RECORDS SUPPLIED:
++++++++++++++++++++

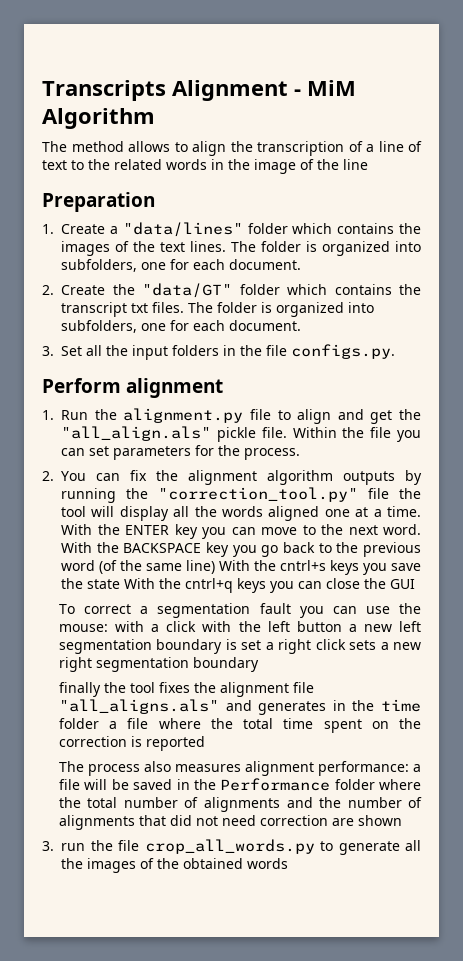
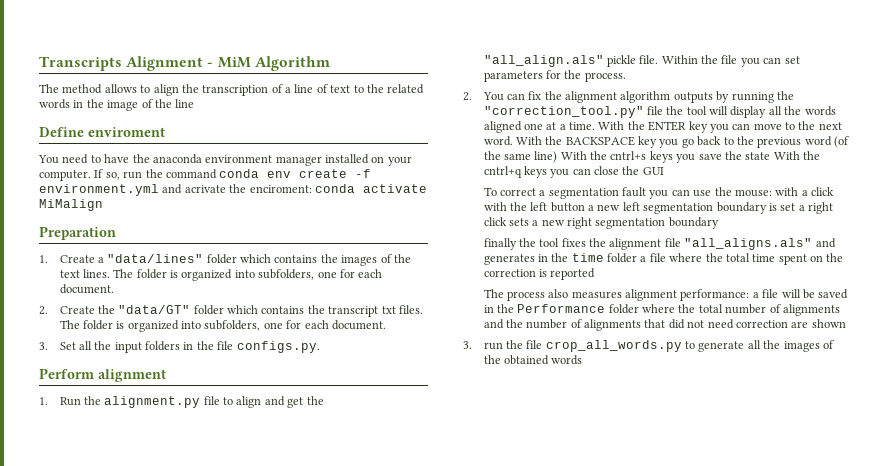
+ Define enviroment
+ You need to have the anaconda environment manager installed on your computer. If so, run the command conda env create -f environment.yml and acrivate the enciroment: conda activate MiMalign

++++++++++++++++++++

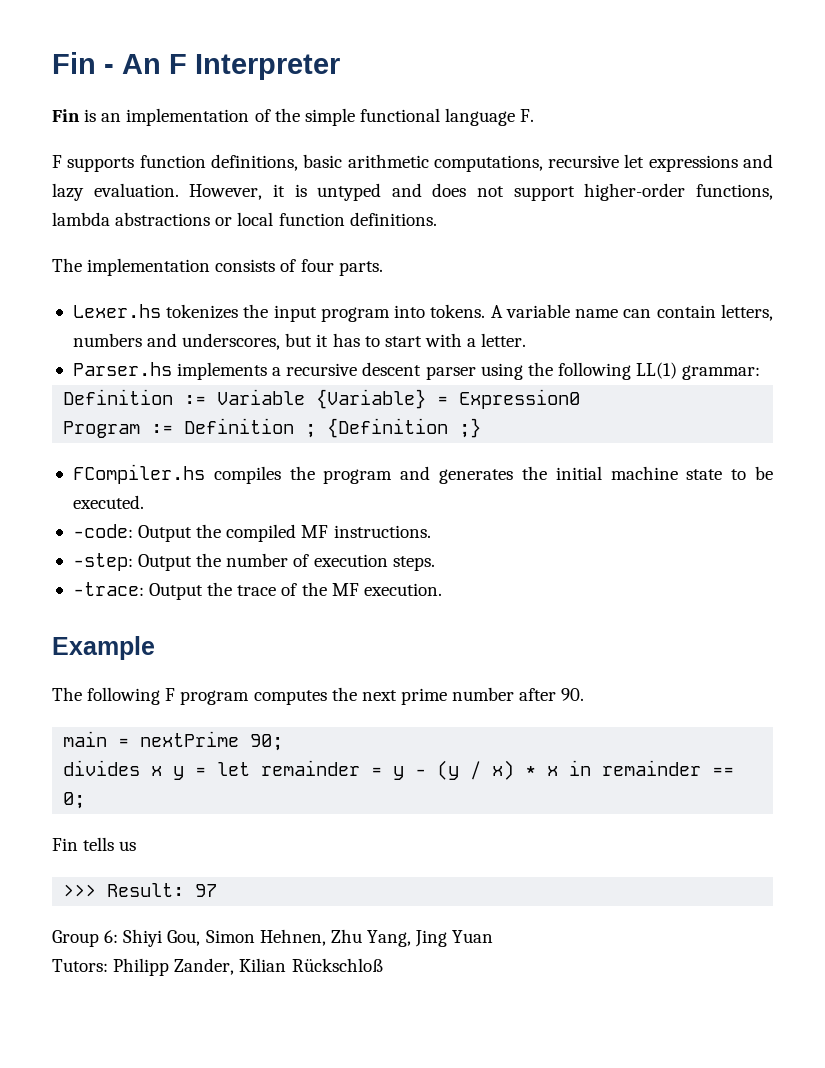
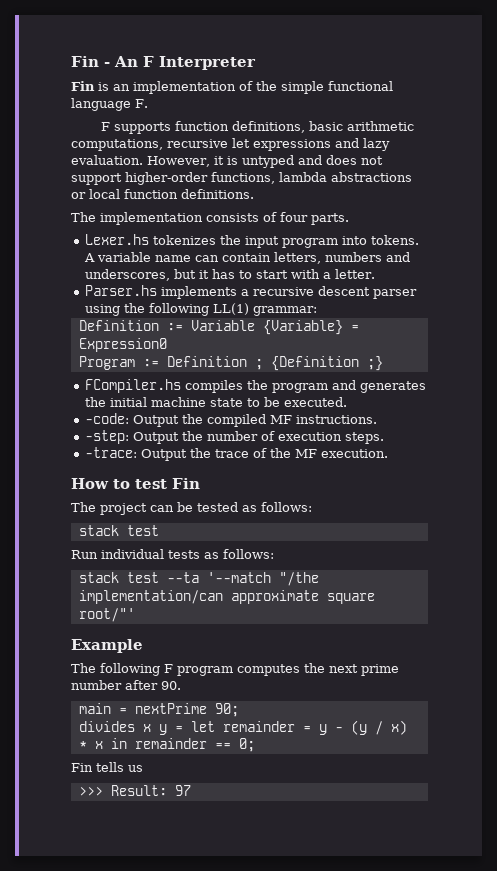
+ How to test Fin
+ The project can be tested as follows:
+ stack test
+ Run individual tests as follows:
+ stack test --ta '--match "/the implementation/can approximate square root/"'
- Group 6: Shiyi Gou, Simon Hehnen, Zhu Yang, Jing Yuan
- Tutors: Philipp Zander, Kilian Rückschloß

++++++++++++++++++++

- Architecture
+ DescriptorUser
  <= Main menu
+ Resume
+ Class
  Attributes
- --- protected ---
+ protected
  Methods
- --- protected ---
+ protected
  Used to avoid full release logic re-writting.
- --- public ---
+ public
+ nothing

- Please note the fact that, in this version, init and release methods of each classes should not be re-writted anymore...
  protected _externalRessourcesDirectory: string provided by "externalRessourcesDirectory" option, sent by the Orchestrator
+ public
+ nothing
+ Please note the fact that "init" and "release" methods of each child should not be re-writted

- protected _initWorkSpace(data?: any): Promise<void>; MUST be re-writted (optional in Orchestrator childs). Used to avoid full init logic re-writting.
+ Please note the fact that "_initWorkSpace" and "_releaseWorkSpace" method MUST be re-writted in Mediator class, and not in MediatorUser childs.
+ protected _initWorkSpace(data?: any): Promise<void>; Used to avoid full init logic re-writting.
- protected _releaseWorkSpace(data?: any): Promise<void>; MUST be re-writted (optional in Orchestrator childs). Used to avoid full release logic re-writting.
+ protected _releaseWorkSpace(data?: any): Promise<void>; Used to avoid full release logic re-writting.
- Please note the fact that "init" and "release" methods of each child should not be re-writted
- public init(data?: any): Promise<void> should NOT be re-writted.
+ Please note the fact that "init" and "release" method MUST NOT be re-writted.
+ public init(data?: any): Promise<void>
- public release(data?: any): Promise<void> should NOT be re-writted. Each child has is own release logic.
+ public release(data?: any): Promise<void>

++++++++++++++++++++

EXERCISE DETAILS: Look over the records above and say, with no extra words, how many lines include "public".

RESPONSE TO THIS EXERCISE: 7